▶ [WHAT NEEDS TO BE DONE]: Of the lines in the data below, write out exactly those from the one holding "text: 16-22in /" through the one holding "background: #22c55e ->", both included.
*** PROVIDED RECORDS ***
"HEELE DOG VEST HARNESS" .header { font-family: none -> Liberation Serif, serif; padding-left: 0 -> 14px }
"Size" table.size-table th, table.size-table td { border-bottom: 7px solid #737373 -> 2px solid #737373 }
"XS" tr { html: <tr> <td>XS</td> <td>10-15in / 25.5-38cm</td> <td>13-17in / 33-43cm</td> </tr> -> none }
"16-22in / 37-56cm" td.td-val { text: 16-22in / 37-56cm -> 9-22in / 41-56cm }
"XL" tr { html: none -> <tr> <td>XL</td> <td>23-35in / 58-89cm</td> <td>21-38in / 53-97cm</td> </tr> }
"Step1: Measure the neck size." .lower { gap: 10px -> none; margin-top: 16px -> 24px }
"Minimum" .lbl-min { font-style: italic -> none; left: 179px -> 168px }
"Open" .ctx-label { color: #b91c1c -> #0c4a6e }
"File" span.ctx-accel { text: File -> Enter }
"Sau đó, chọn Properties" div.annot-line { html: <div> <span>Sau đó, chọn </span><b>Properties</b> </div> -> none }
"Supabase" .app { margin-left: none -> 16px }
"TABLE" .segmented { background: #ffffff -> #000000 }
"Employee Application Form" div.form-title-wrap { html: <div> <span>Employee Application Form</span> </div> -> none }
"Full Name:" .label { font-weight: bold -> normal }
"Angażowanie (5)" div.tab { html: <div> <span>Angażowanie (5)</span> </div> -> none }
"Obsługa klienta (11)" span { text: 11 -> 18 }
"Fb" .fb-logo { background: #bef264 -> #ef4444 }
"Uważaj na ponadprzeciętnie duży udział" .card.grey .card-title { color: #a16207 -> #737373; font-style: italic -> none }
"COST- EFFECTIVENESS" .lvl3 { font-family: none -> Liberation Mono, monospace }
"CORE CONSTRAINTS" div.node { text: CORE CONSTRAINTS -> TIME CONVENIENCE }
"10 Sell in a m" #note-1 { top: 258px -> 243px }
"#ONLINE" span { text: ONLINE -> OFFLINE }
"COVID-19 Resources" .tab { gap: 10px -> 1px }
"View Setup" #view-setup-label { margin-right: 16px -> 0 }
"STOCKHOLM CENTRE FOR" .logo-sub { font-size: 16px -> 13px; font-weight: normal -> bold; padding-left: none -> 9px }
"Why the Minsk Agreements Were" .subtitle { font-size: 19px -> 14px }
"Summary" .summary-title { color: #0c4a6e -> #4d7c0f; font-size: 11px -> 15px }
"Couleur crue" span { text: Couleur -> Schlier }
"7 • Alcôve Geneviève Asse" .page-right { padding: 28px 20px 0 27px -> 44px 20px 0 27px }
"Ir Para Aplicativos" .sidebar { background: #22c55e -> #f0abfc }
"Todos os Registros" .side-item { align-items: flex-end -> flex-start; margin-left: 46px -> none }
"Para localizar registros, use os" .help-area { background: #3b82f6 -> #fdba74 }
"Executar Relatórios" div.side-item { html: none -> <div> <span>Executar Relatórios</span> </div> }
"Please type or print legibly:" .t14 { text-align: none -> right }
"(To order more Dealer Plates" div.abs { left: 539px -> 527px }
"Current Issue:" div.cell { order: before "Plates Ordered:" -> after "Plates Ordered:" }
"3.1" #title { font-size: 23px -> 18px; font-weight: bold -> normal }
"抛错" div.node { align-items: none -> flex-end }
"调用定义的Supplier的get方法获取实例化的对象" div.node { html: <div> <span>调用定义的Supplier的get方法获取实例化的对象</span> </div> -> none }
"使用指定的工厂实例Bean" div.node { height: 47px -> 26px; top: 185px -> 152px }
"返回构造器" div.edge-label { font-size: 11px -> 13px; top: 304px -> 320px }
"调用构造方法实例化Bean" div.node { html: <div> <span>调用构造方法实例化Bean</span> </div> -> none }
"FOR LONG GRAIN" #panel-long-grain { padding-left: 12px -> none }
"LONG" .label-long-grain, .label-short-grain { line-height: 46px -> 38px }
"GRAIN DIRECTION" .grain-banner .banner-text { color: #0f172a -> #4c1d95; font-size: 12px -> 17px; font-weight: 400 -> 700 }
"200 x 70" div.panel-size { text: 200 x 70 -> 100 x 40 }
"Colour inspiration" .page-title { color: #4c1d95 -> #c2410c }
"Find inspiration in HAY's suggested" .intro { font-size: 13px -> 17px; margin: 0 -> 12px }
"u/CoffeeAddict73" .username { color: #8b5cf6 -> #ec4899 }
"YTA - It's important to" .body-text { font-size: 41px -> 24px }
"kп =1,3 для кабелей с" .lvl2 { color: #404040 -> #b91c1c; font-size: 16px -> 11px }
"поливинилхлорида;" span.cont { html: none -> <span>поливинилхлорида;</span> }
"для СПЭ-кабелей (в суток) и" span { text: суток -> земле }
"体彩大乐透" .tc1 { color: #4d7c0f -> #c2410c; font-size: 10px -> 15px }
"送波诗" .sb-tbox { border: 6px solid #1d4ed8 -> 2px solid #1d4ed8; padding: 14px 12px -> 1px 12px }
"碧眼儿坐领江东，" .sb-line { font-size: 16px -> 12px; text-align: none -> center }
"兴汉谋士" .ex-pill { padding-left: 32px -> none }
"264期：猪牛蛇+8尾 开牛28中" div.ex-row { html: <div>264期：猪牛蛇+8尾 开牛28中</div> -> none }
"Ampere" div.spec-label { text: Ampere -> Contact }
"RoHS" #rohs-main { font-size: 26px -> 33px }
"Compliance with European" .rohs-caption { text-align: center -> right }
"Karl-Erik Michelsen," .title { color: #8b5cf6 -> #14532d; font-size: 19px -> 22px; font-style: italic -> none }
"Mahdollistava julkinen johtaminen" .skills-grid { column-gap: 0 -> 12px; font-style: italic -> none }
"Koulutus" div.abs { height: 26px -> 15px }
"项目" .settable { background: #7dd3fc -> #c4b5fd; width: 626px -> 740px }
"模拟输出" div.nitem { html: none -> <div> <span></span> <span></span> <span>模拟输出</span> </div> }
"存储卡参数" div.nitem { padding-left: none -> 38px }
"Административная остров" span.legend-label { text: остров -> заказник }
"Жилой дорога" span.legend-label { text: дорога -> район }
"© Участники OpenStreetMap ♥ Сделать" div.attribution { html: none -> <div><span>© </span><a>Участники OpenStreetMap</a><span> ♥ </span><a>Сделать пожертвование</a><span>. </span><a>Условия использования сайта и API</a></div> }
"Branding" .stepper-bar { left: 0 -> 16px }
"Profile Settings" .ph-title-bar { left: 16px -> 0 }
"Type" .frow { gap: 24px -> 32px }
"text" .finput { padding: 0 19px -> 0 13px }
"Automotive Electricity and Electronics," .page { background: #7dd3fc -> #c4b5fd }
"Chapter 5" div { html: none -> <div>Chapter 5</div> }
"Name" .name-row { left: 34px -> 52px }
*** End of PROVIDED RECORDS ***
▶ [YOUR RESPONSE]:
"16-22in / 37-56cm" td.td-val { text: 16-22in / 37-56cm -> 9-22in / 41-56cm }
"XL" tr { html: none -> <tr> <td>XL</td> <td>23-35in / 58-89cm</td> <td>21-38in / 53-97cm</td> </tr> }
"Step1: Measure the neck size." .lower { gap: 10px -> none; margin-top: 16px -> 24px }
"Minimum" .lbl-min { font-style: italic -> none; left: 179px -> 168px }
"Open" .ctx-label { color: #b91c1c -> #0c4a6e }
"File" span.ctx-accel { text: File -> Enter }
"Sau đó, chọn Properties" div.annot-line { html: <div> <span>Sau đó, chọn </span><b>Properties</b> </div> -> none }
"Supabase" .app { margin-left: none -> 16px }
"TABLE" .segmented { background: #ffffff -> #000000 }
"Employee Application Form" div.form-title-wrap { html: <div> <span>Employee Application Form</span> </div> -> none }
"Full Name:" .label { font-weight: bold -> normal }
"Angażowanie (5)" div.tab { html: <div> <span>Angażowanie (5)</span> </div> -> none }
"Obsługa klienta (11)" span { text: 11 -> 18 }
"Fb" .fb-logo { background: #bef264 -> #ef4444 }
"Uważaj na ponadprzeciętnie duży udział" .card.grey .card-title { color: #a16207 -> #737373; font-style: italic -> none }
"COST- EFFECTIVENESS" .lvl3 { font-family: none -> Liberation Mono, monospace }
"CORE CONSTRAINTS" div.node { text: CORE CONSTRAINTS -> TIME CONVENIENCE }
"10 Sell in a m" #note-1 { top: 258px -> 243px }
"#ONLINE" span { text: ONLINE -> OFFLINE }
"COVID-19 Resources" .tab { gap: 10px -> 1px }
"View Setup" #view-setup-label { margin-right: 16px -> 0 }
"STOCKHOLM CENTRE FOR" .logo-sub { font-size: 16px -> 13px; font-weight: normal -> bold; padding-left: none -> 9px }
"Why the Minsk Agreements Were" .subtitle { font-size: 19px -> 14px }
"Summary" .summary-title { color: #0c4a6e -> #4d7c0f; font-size: 11px -> 15px }
"Couleur crue" span { text: Couleur -> Schlier }
"7 • Alcôve Geneviève Asse" .page-right { padding: 28px 20px 0 27px -> 44px 20px 0 27px }
"Ir Para Aplicativos" .sidebar { background: #22c55e -> #f0abfc }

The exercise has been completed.